# Good film to watch?



## anime4ever (Dec 14, 2010)

I want to watch a film.

-It have to be on dvd
-Somehow recent


Suggestions?
Thanks


----------



## fishykipper (Dec 14, 2010)

Inception
Scott Pilgrm Vs. the World.
The Social Network
Toy Story 3....


seen these all recently, all worth a watch


edit: and 'hot tub time machine', watched it the other week! HILARIOUS!!!


----------



## DsHacker14 (Dec 15, 2010)

Scott Pilgrim Vs.
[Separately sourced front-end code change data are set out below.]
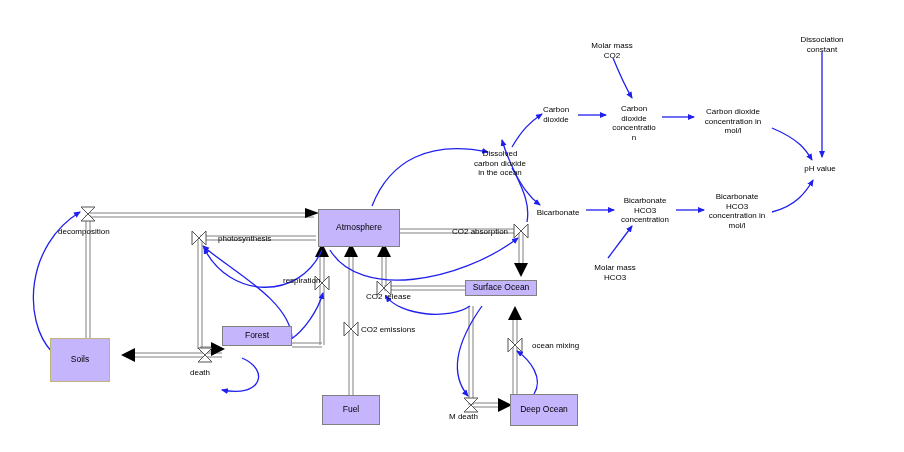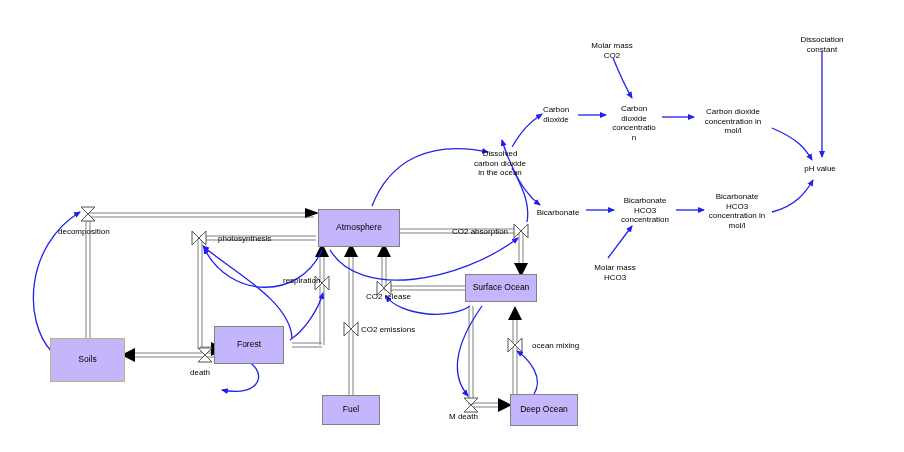--- a/index.html
+++ b/index.html
@@ -210,7 +210,7 @@
   <div class="stock" style="left:318px; top:209px; width:82px; height:38px;">
     <span>Atmosphere</span>
   </div>
-  <div class="stock" style="left:465px; top:274px; width:72px; height:28px;">
+  <div class="stock" style="left:465px; top:280px; width:72px; height:16px;">
     <span>Surface Ocean</span>
   </div>
   <div class="stock" style="left:510px; top:394px; width:68px; height:32px;">

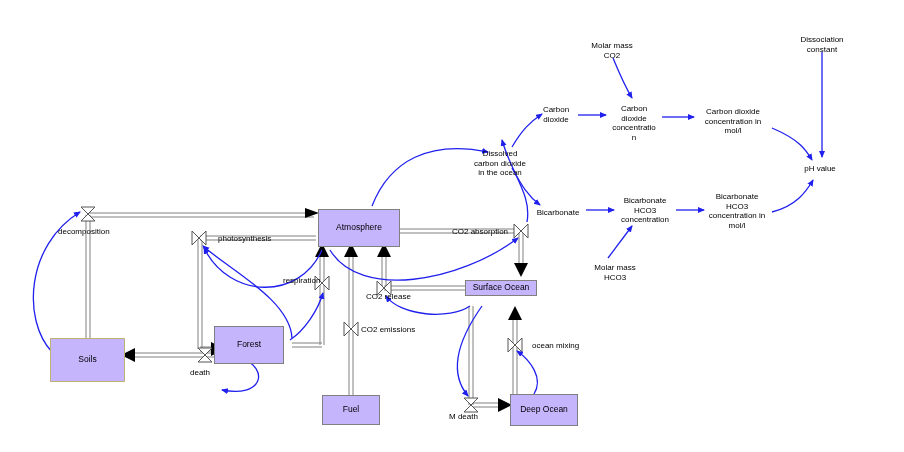--- a/index.html
+++ b/index.html
@@ -201,7 +201,7 @@
   <div class="stock soil-tint" style="left:50px; top:338px; width:75px; height:44px;">
     <span>Soils</span>
   </div>
-  <div class="stock" style="left:214px; top:326px; width:70px; height:38px;">
+  <div class="stock" style="left:222px; top:326px; width:70px; height:20px;">
     <span>Forest</span>
   </div>
   <div class="stock" style="left:322px; top:395px; width:58px; height:30px;">

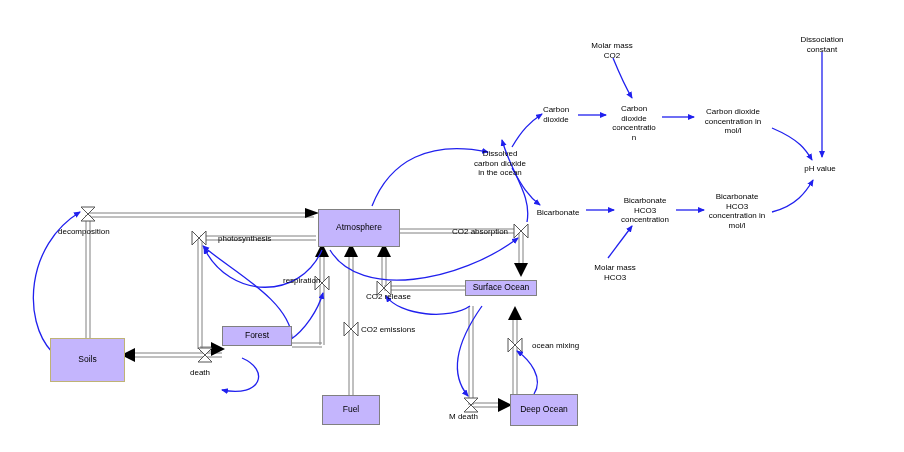--- a/index.html
+++ b/index.html
@@ -198,7 +198,7 @@
     </g>
   </svg>
 
-  <div class="stock soil-tint" style="left:50px; top:338px; width:75px; height:44px;">
+  <div class="stock soil-tint" style="left:50px; top:338px; width:60px; height:44px;">
     <span>Soils</span>
   </div>
   <div class="stock" style="left:222px; top:326px; width:70px; height:20px;">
The World

I highly recommend you to watch it. :3


----------



## ShadowSoldier (Dec 15, 2010)

Man don't restrict yourself to just recent films.

I do agree with Inception, Toy Story 3, and Scott Pilgrim. I never seen The Social Network or Hot Tub Time Machine yet though.


----------



## hullo8d (Dec 15, 2010)

Waiting for Guffman, Kontroll, Scanner Darkly, Slacker, SLC Punk!, The Gods Must be Crazy, Go, and Adaptation. That should give you a good start.

Edit: I hadn't noticed that you wanted only recent, but the films I recommended are all good and I'd still like to suggest them.

Black Swan, Greenberg, Fantastic Mr. Fox, and Inglourious Basterds.


----------